Your objective
Copy the data that follows, character for character, minus the pictures.

........

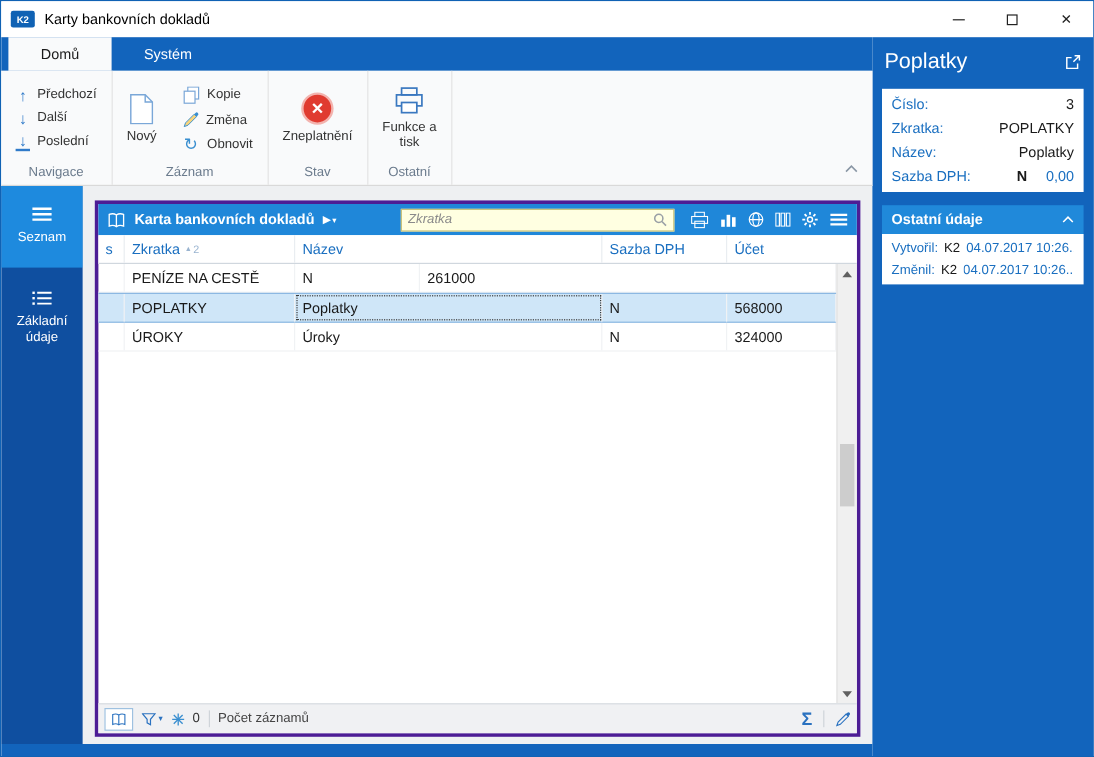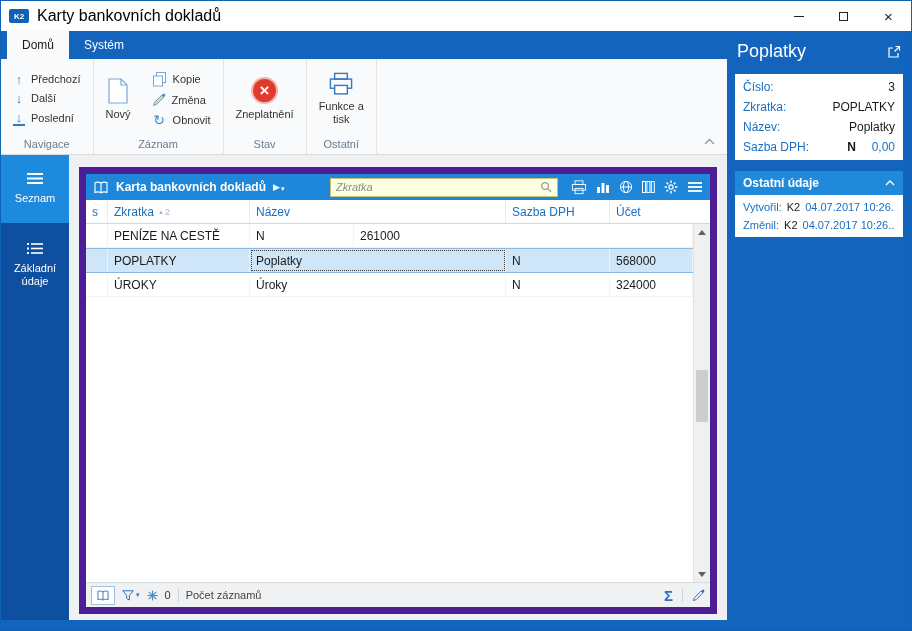--- a/index.html
+++ b/index.html
@@ -3,32 +3,32 @@
 <meta charset="utf-8">
 <style>
   * { margin:0; padding:0; box-sizing:border-box; }
   body { font-family:"Liberation Sans", sans-serif; background:#555; }
   .window{ width:912px; height:631px; border:1px solid #1062b4; background:#fff;
            display:flex; flex-direction:column; position:relative; overflow:hidden;}
   
   .titlebar{height:30px; background:#fff; display:flex; align-items:center; padding-left:8px; flex:none;}
   .app-badge{width:20px;height:14px;background:#1062b4;color:#fff;font-size:8px;font-weight:bold;
              display:flex;align-items:center;justify-content:center;border-radius:2px;}
-  .title-text{font-size:16px;color:#000;margin-left:8px;}
+  .title-text{font-size:12px;color:#000;margin-left:8px;}
   .win-controls{margin-left:auto;display:flex;height:100%;}
   .win-btn{width:45px;height:100%;display:flex;align-items:center;justify-content:center;color:#222;}
   .min-glyph{width:10px;height:1px;background:#222;}
   .max-glyph{width:9px;height:9px;border:1px solid #222;}
   .close-glyph{font-size:15px;line-height:1;}
   
   .body{flex:1;display:flex;min-height:0;}
   .left-main{flex:1;display:flex;flex-direction:column;min-width:0;}
   
   .tabstrip{height:28px;background:#1264bc;display:flex;align-items:stretch;padding-left:6px;flex:none;}
-  .tab{display:flex;align-items:center;padding:0 15px;color:#fff;font-size:12px;}
+  .tab{display:flex;align-items:center;padding:0 27px;color:#fff;font-size:12px;}
   .tab.active{background:#f9fafb;color:#1a1a1a;}
   
   .ribbon{height:96px;background:#f9fafb;border-bottom:1px solid #d9d9d9;display:flex;position:relative;flex:none;}
   .rgroup{display:flex;flex-direction:column;border-right:1px solid #e4e4e4;}
   .rgroup-content{flex:1;display:flex;align-items:center;padding:3px 4px 0 4px;}
   .rgroup-label{height:18px;text-align:center;font-size:11px;color:#6b7b8d;line-height:16px;}
   .nav-col{display:flex;flex-direction:column;justify-content:center;gap:4px;padding:0 4px;}
   .small-btn{display:flex;align-items:center;gap:6px;font-size:11px;color:#333;padding:1px 4px;cursor:default;}
   .arrow{color:#2f7ac9;font-weight:bold;font-size:13px;width:12px;text-align:center;line-height:1;}
   .arrow.last{border-bottom:2px solid #2f7ac9;}
@@ -41,21 +41,21 @@
   .ribbon-collapse{position:absolute;right:12px;bottom:5px;}
   
   .workspace{flex:1;display:flex;min-height:0;}
   .sidebar{width:68px;background:#0f4fa0;display:flex;flex-direction:column;flex:none;}
   .side-item{display:flex;flex-direction:column;align-items:center;justify-content:center;gap:7px;
              color:#fff;font-size:11px;text-align:center;padding:4px 3px;line-height:1.2;}
   .side-item.active{background:#1e8ade;height:68px;}
   .side-item.mid{height:66px;margin-top:9px;}
   .side-item.low{height:58px;}
   .grid-area{flex:1;background:#eef0f2;padding:12px 10px 6px 10px;display:flex;min-width:0;}
-  .grid-panel{flex:1;display:flex;flex-direction:column;background:#fff;border:7px solid #4c1d95;min-width:0;}
+  .grid-panel{flex:1;display:flex;flex-direction:column;background:#fff;border:3px solid #4c1d95;min-width:0;}
   
   .grid-header{height:26px;background:#1f87d9;display:flex;align-items:center;padding:0 7px;gap:7px;color:#fff;flex:none;}
   .grid-title{font-size:12px;font-weight:bold;white-space:nowrap;}
   .play-btn{display:flex;align-items:flex-end;color:#fff;font-size:9px;line-height:1;gap:1px;}
   .play-caret{font-size:7px;}
   .search-box{margin-left:auto;width:228px;height:19px;background:#ffffe1;border:1px solid #c9c27a;
               display:flex;align-items:center;padding:0 5px;gap:4px;}
   .search-input{flex:1;border:none;background:transparent;font-size:11px;color:#444;outline:none;
                 font-family:inherit;min-width:0;}
   .search-input::placeholder{color:#8a8a8a;font-style:italic;}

........

Written response
--- a/index.html
+++ b/index.html
@@ -3,32 +3,32 @@
 <meta charset="utf-8">
 <style>
   * { margin:0; padding:0; box-sizing:border-box; }
   body { font-family:"Liberation Sans", sans-serif; background:#555; }
   .window{ width:912px; height:631px; border:1px solid #1062b4; background:#fff;
            display:flex; flex-direction:column; position:relative; overflow:hidden;}
   
   .titlebar{height:30px; background:#fff; display:flex; align-items:center; padding-left:8px; flex:none;}
   .app-badge{width:20px;height:14px;background:#1062b4;color:#fff;font-size:8px;font-weight:bold;
              display:flex;align-items:center;justify-content:center;border-radius:2px;}
-  .title-text{font-size:16px;color:#000;margin-left:8px;}
+  .title-text{font-size:12px;color:#000;margin-left:8px;}
   .win-controls{margin-left:auto;display:flex;height:100%;}
   .win-btn{width:45px;height:100%;display:flex;align-items:center;justify-content:center;color:#222;}
   .min-glyph{width:10px;height:1px;background:#222;}
   .max-glyph{width:9px;height:9px;border:1px solid #222;}
   .close-glyph{font-size:15px;line-height:1;}
   
   .body{flex:1;display:flex;min-height:0;}
   .left-main{flex:1;display:flex;flex-direction:column;min-width:0;}
   
   .tabstrip{height:28px;background:#1264bc;display:flex;align-items:stretch;padding-left:6px;flex:none;}
-  .tab{display:flex;align-items:center;padding:0 15px;color:#fff;font-size:12px;}
+  .tab{display:flex;align-items:center;padding:0 27px;color:#fff;font-size:12px;}
   .tab.active{background:#f9fafb;color:#1a1a1a;}
   
   .ribbon{height:96px;background:#f9fafb;border-bottom:1px solid #d9d9d9;display:flex;position:relative;flex:none;}
   .rgroup{display:flex;flex-direction:column;border-right:1px solid #e4e4e4;}
   .rgroup-content{flex:1;display:flex;align-items:center;padding:3px 4px 0 4px;}
   .rgroup-label{height:18px;text-align:center;font-size:11px;color:#6b7b8d;line-height:16px;}
   .nav-col{display:flex;flex-direction:column;justify-content:center;gap:4px;padding:0 4px;}
   .small-btn{display:flex;align-items:center;gap:6px;font-size:11px;color:#333;padding:1px 4px;cursor:default;}
   .arrow{color:#2f7ac9;font-weight:bold;font-size:13px;width:12px;text-align:center;line-height:1;}
   .arrow.last{border-bottom:2px solid #2f7ac9;}
@@ -41,21 +41,21 @@
   .ribbon-collapse{position:absolute;right:12px;bottom:5px;}
   
   .workspace{flex:1;display:flex;min-height:0;}
   .sidebar{width:68px;background:#0f4fa0;display:flex;flex-direction:column;flex:none;}
   .side-item{display:flex;flex-direction:column;align-items:center;justify-content:center;gap:7px;
              color:#fff;font-size:11px;text-align:center;padding:4px 3px;line-height:1.2;}
   .side-item.active{background:#1e8ade;height:68px;}
   .side-item.mid{height:66px;margin-top:9px;}
   .side-item.low{height:58px;}
   .grid-area{flex:1;background:#eef0f2;padding:12px 10px 6px 10px;display:flex;min-width:0;}
-  .grid-panel{flex:1;display:flex;flex-direction:column;background:#fff;border:7px solid #4c1d95;min-width:0;}
+  .grid-panel{flex:1;display:flex;flex-direction:column;background:#fff;border:3px solid #4c1d95;min-width:0;}
   
   .grid-header{height:26px;background:#1f87d9;display:flex;align-items:center;padding:0 7px;gap:7px;color:#fff;flex:none;}
   .grid-title{font-size:12px;font-weight:bold;white-space:nowrap;}
   .play-btn{display:flex;align-items:flex-end;color:#fff;font-size:9px;line-height:1;gap:1px;}
   .play-caret{font-size:7px;}
   .search-box{margin-left:auto;width:228px;height:19px;background:#ffffe1;border:1px solid #c9c27a;
               display:flex;align-items:center;padding:0 5px;gap:4px;}
   .search-input{flex:1;border:none;background:transparent;font-size:11px;color:#444;outline:none;
                 font-family:inherit;min-width:0;}
   .search-input::placeholder{color:#8a8a8a;font-style:italic;}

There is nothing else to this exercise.